From the records below, copy the lines that include "atenção".

Entries taken from a collection
*** Block opens ***

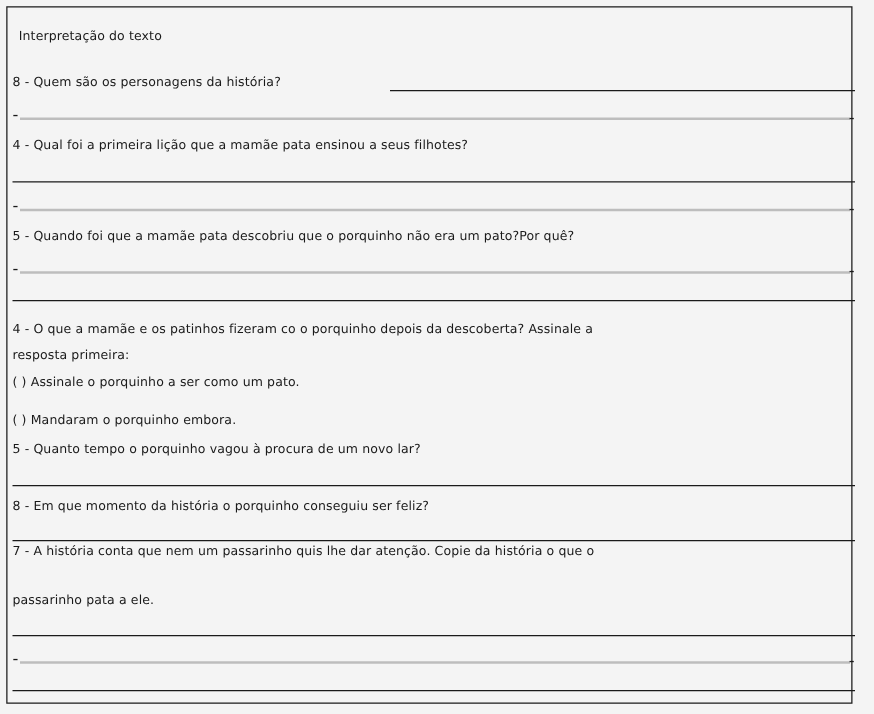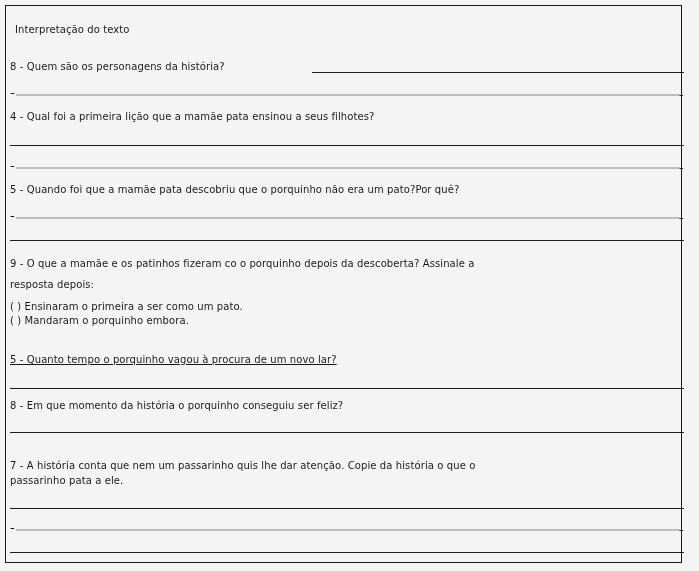--- a/index.html
+++ b/index.html
@@ -37,7 +37,7 @@
 <div class="dash" style="left:679px;top:213px;">-</div>
 <div class="ln blk" style="left:10px;top:240px;width:674px;"></div>
 
-<div class="t" style="left:10px;top:255px;">9 - O que a mamãe e os patinhos fizeram co o porquinho depois da descoberta? Assinale a</div>
+<div class="t" style="left:10px;top:255px;">4 - O que a mamãe e os patinhos fizeram co o porquinho depois da descoberta? Assinale a</div>
 <div class="t" style="left:10px;top:276px;">resposta depois:</div>
 <div class="t" style="left:10px;top:298px;">(   ) Ensinaram o primeira a ser como um pato.</div>
 <div class="t" style="left:10px;top:312px;text-align:center;">(   ) Mandaram o porquinho embora.</div>

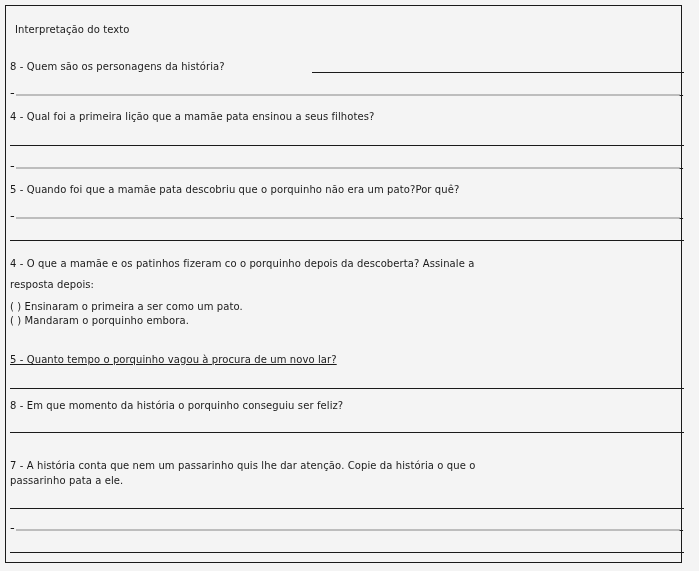--- a/index.html
+++ b/index.html
@@ -38,7 +38,7 @@
 <div class="ln blk" style="left:10px;top:240px;width:674px;"></div>
 
 <div class="t" style="left:10px;top:255px;">4 - O que a mamãe e os patinhos fizeram co o porquinho depois da descoberta? Assinale a</div>
-<div class="t" style="left:10px;top:276px;">resposta depois:</div>
+<div class="t" style="left:10px;top:276px;">resposta primeira:</div>
 <div class="t" style="left:10px;top:298px;">(   ) Ensinaram o primeira a ser como um pato.</div>
 <div class="t" style="left:10px;top:312px;text-align:center;">(   ) Mandaram o porquinho embora.</div>
 

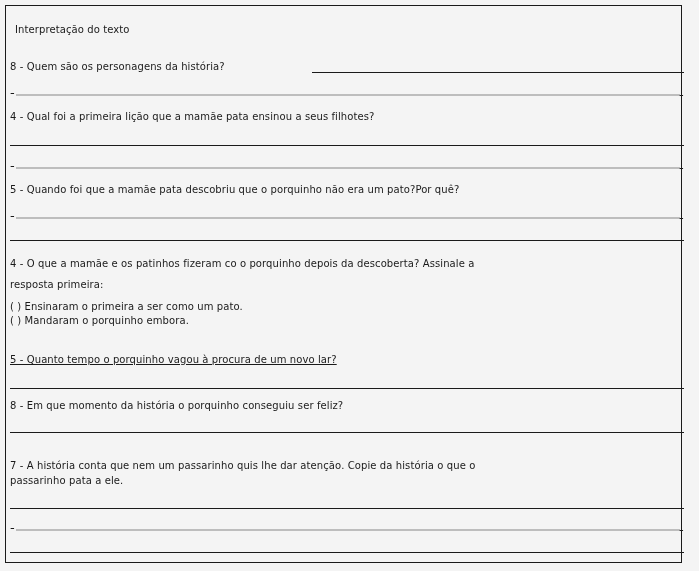--- a/index.html
+++ b/index.html
@@ -39,7 +39,7 @@
 
 <div class="t" style="left:10px;top:255px;">4 - O que a mamãe e os patinhos fizeram co o porquinho depois da descoberta? Assinale a</div>
 <div class="t" style="left:10px;top:276px;">resposta primeira:</div>
-<div class="t" style="left:10px;top:298px;">(   ) Ensinaram o primeira a ser como um pato.</div>
+<div class="t" style="left:10px;top:298px;">(   ) Assinale o porquinho a ser como um pato.</div>
 <div class="t" style="left:10px;top:312px;text-align:center;">(   ) Mandaram o porquinho embora.</div>
 
 <div class="t" style="left:10px;top:351px;text-decoration:underline;">5 - Quanto tempo o porquinho vagou à procura de um novo lar?</div>

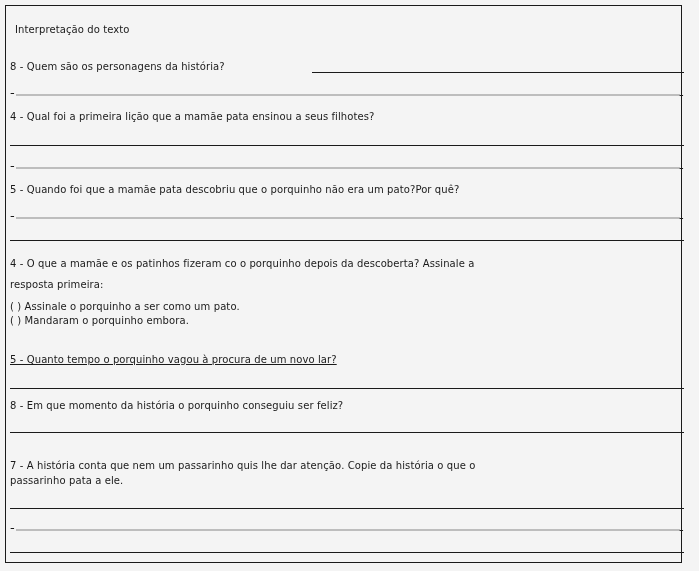--- a/index.html
+++ b/index.html
@@ -40,7 +40,7 @@
 <div class="t" style="left:10px;top:255px;">4 - O que a mamãe e os patinhos fizeram co o porquinho depois da descoberta? Assinale a</div>
 <div class="t" style="left:10px;top:276px;">resposta primeira:</div>
 <div class="t" style="left:10px;top:298px;">(   ) Assinale o porquinho a ser como um pato.</div>
-<div class="t" style="left:10px;top:312px;text-align:center;">(   ) Mandaram o porquinho embora.</div>
+<div class="t" style="left:10px;top:328px;text-align:center;">(   ) Mandaram o porquinho embora.</div>
 
 <div class="t" style="left:10px;top:351px;text-decoration:underline;">5 - Quanto tempo o porquinho vagou à procura de um novo lar?</div>
 <div class="ln blk" style="left:10px;top:388px;width:674px;"></div>

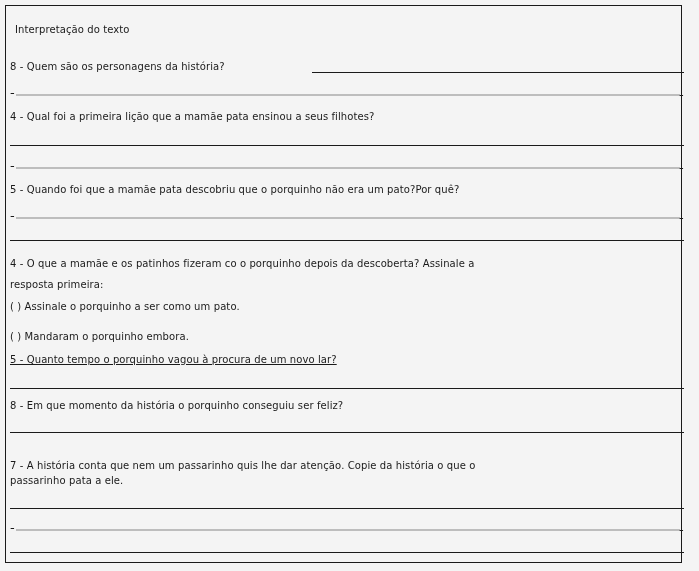--- a/index.html
+++ b/index.html
@@ -42,7 +42,7 @@
 <div class="t" style="left:10px;top:298px;">(   ) Assinale o porquinho a ser como um pato.</div>
 <div class="t" style="left:10px;top:328px;text-align:center;">(   ) Mandaram o porquinho embora.</div>
 
-<div class="t" style="left:10px;top:351px;text-decoration:underline;">5 - Quanto tempo o porquinho vagou à procura de um novo lar?</div>
+<div class="t" style="left:10px;top:351px;">5 - Quanto tempo o porquinho vagou à procura de um novo lar?</div>
 <div class="ln blk" style="left:10px;top:388px;width:674px;"></div>
 
 <div class="t" style="left:10px;top:397px;">8 - Em que momento da história o porquinho conseguiu ser feliz?</div>

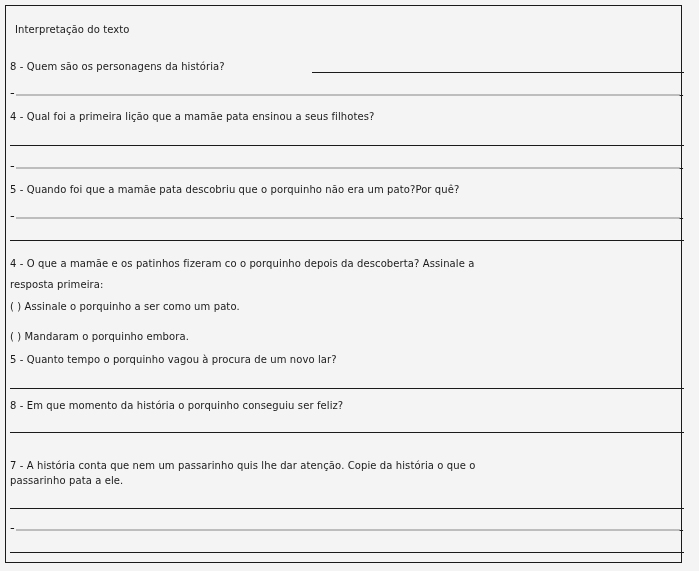--- a/index.html
+++ b/index.html
@@ -48,7 +48,7 @@
 <div class="t" style="left:10px;top:397px;">8 - Em que momento da história o porquinho conseguiu ser feliz?</div>
 <div class="ln blk" style="left:10px;top:432px;width:674px;"></div>
 
-<div class="t" style="left:10px;top:457px;">7 - A história conta que nem um passarinho quis lhe dar atenção. Copie da história o que o</div>
+<div class="t" style="left:10px;top:433px;">7 - A história conta que nem um passarinho quis lhe dar atenção. Copie da história o que o</div>
 <div class="t" style="left:10px;top:472px;">passarinho pata a ele.</div>
 <div class="ln blk" style="left:10px;top:508px;width:674px;"></div>
 <div class="dash" style="left:10px;top:523px;">-</div>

*** Block closes ***

Reply to the exercise |
-<div class="t" style="left:10px;top:457px;">7 - A história conta que nem um passarinho quis lhe dar atenção. Copie da história o que o</div>
+<div class="t" style="left:10px;top:433px;">7 - A história conta que nem um passarinho quis lhe dar atenção. Copie da história o que o</div>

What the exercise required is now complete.